Daily valacylcovir 500mg in HSV seropositive individuals has demonstrated efficacy in reducing HSV-2 transmission to seronegative partners. In addition to suppressive therapy, consistent condom use and avoidance of sexual activity during symptomatic recurrences are other strategies to prevent transmission. Since the frequency of recurrences decreases with time, physicians should consider and discuss the need for continued therapy at least yearly.

Three years later the patient becomes pregnant.

How does her history of herpes impact the management of her pregnancy?

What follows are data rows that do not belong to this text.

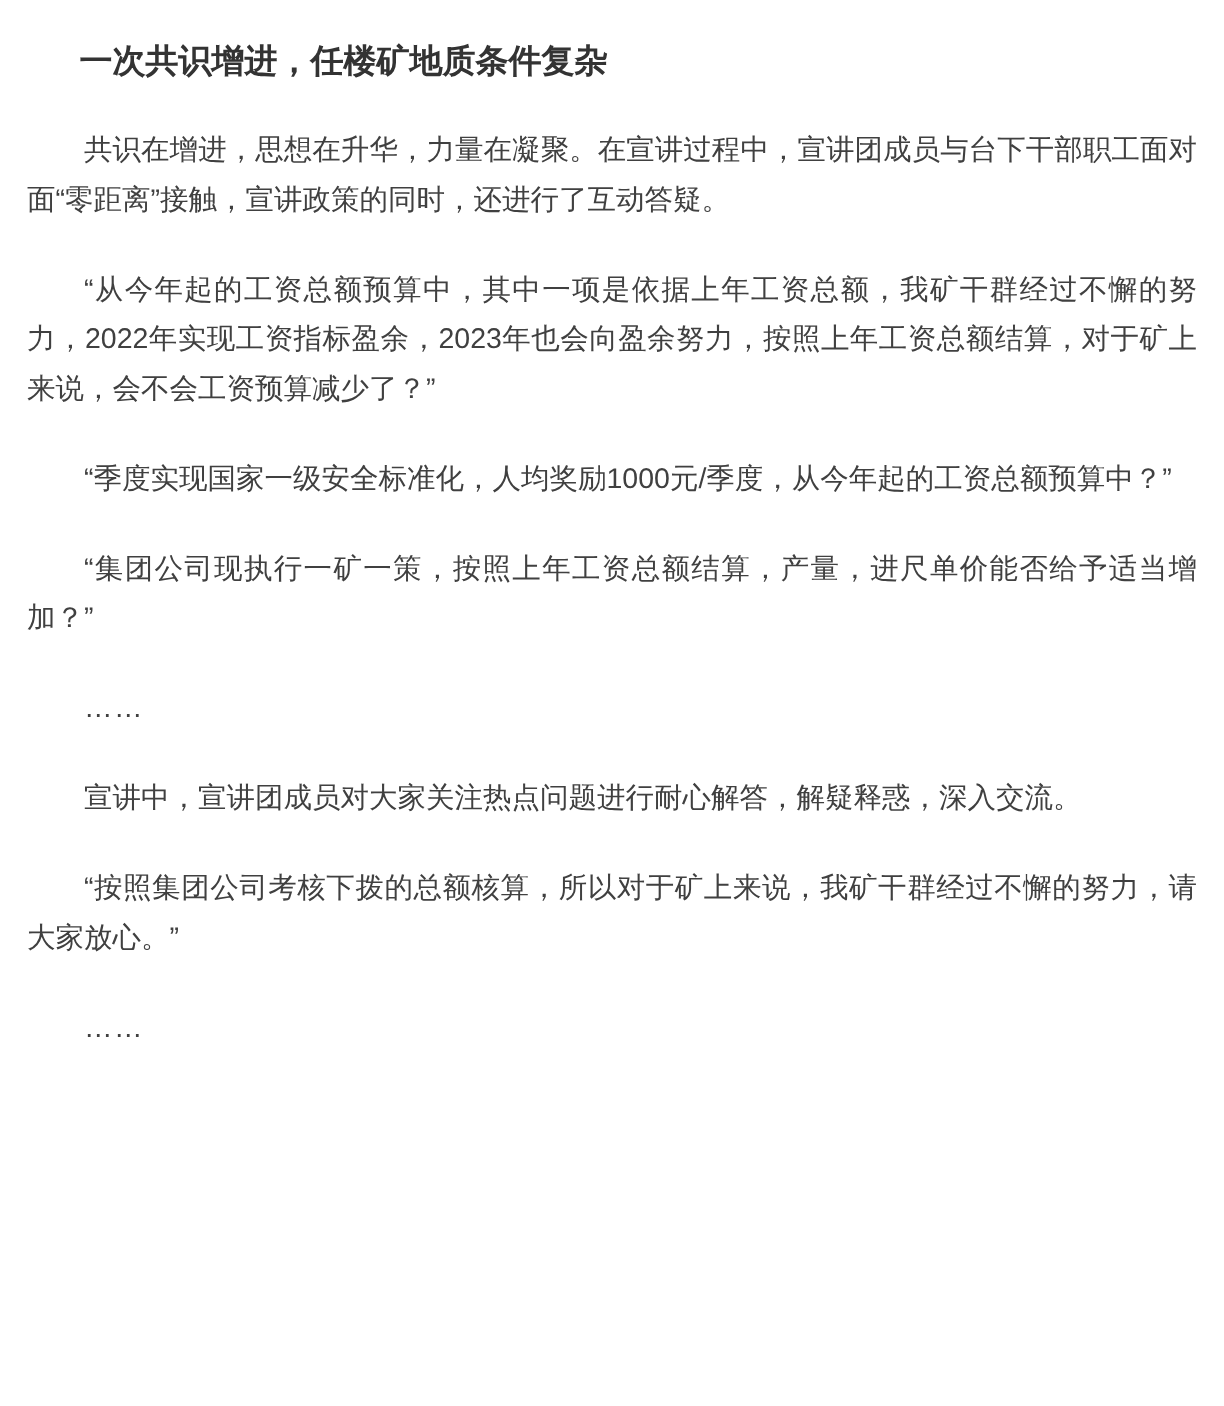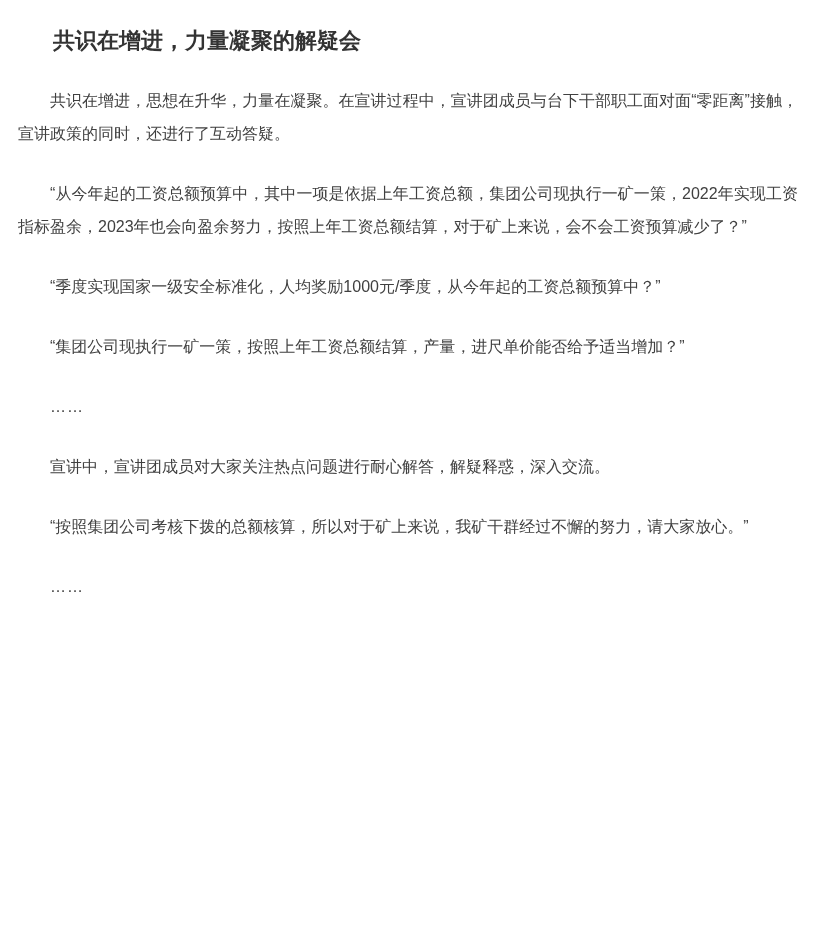--- a/index.html
+++ b/index.html
@@ -45,7 +45,7 @@
 
 <div class="page">
   <div class="article">
-    <h1 class="article-title">共识在增进，力量凝聚的解疑会</h1>
+    <h1 class="article-title">一次共识增进，任楼矿地质条件复杂</h1>
 
     <p>共识在增进，思想在升华，力量在凝聚。在宣讲过程中，宣讲团成员与台下干部职工面对面“零距离”接触，宣讲政策的同时，还进行了互动答疑。</p>
 

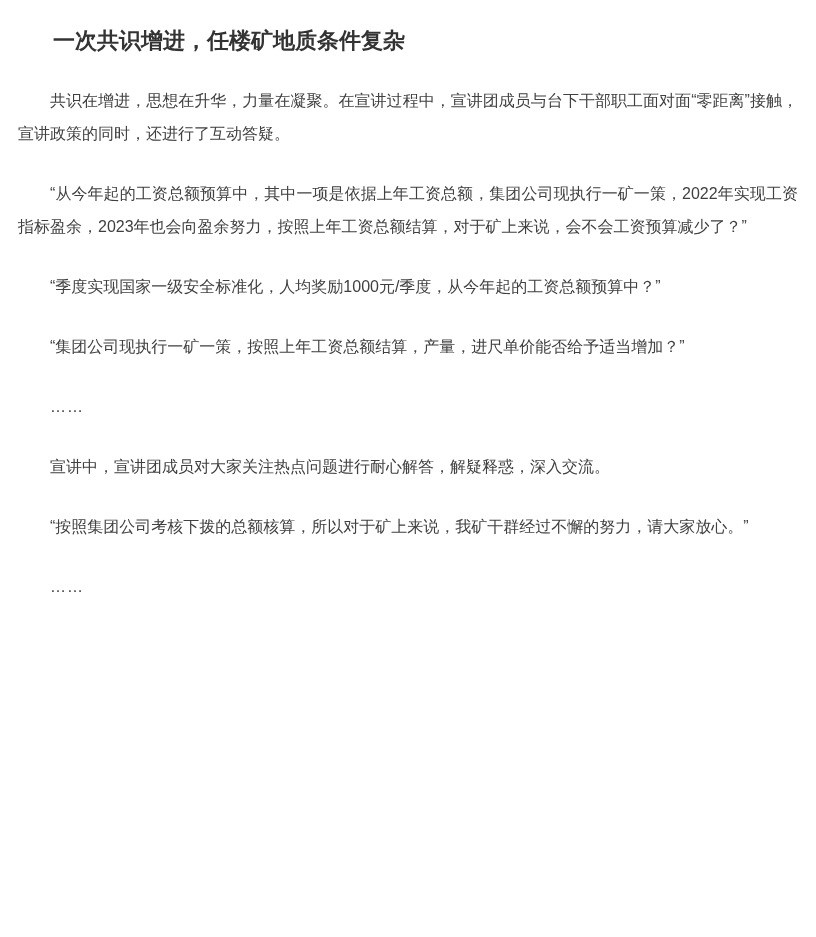--- a/index.html
+++ b/index.html
@@ -28,7 +28,7 @@
     text-indent: 35px;
   }
   .article p {
-    font-size: 16px;
+    font-size: 19px;
     line-height: 33px;
     margin: 0 0 27px 0;
     text-indent: 2em;

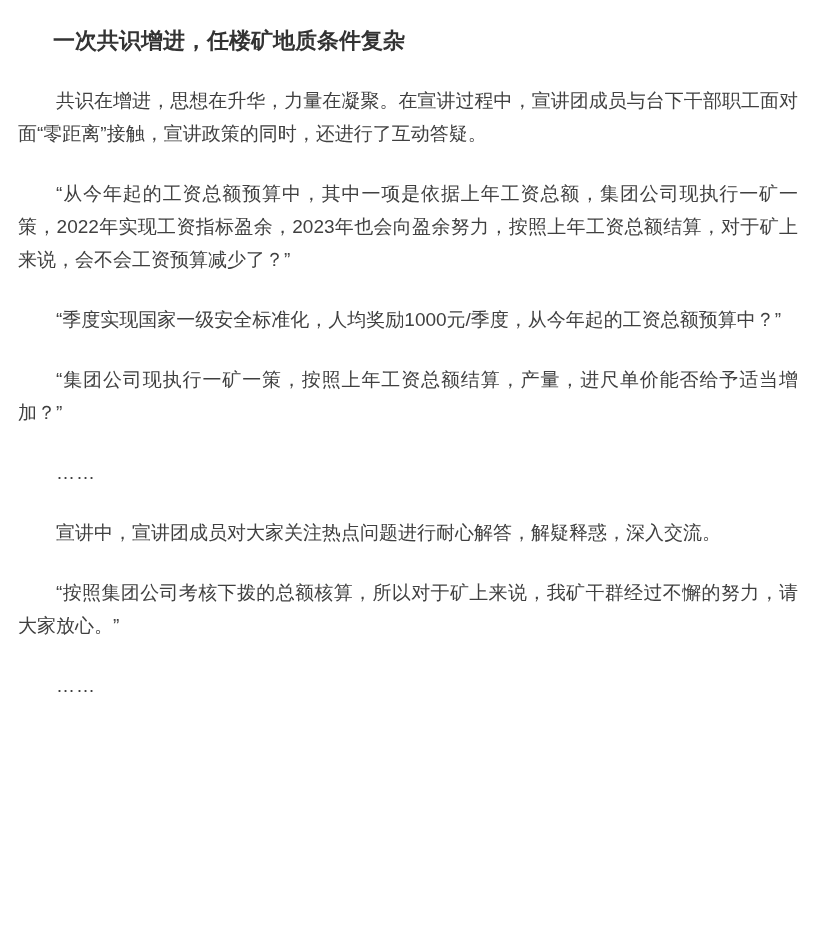--- a/index.html
+++ b/index.html
@@ -49,7 +49,7 @@
 
     <p>共识在增进，思想在升华，力量在凝聚。在宣讲过程中，宣讲团成员与台下干部职工面对面“零距离”接触，宣讲政策的同时，还进行了互动答疑。</p>
 
-    <p>“从今年起的工资总额预算中，其中一项是依据上年工资总额，集团公司现执行一矿一策，2022年实现工资指标盈余，2023年也会向盈余努力，按照上年工资总额结算，对于矿上来说，会不会工资预算减少了？”</p>
+    <p>“从今年起的工资总额预算中，其中一项是依据上年工资总额，我矿干群经过不懈的努力，2022年实现工资指标盈余，2023年也会向盈余努力，按照上年工资总额结算，对于矿上来说，会不会工资预算减少了？”</p>
 
     <p>“季度实现国家一级安全标准化，人均奖励1000元/季度，从今年起的工资总额预算中？”</p>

The risk of neonatal herpes transmission is greatest in neonates whose mothers acquire the infection near the time of delivery (any time within the third trimester). Universal screening of pregnant women to assess HSV serostatus is not recommended; however, women who are not clinically known to have HSV-2 but have known HSV infected partners (genital/oral) should abstain from intercourse and/or receptive oral — genital contact during the third trimester.

Herpes is less problematic for women who acquire herpes prior to, or even during the first half of, pregnancy, with the rate of neonatal transmission from these women being less than 1%. In our patient, prevention of neonatal transmission would depend on avoidance of infant exposure to herpetic lesions during the time of delivery. Our patient should be evaluated through history and physical exam for signs of infection at the onset of labor, with a plan for Cesarean section only if prodromal symptoms or lesions are present.

Pregnant women with one or more recurrences during pregnancy could be offered oral acyclovir (400 mg 3 times daily) starting at 36 weeks of gestation and continuing through delivery. This strategy effectively reduces the rate of cesarean section in women with recurrent genital herpes.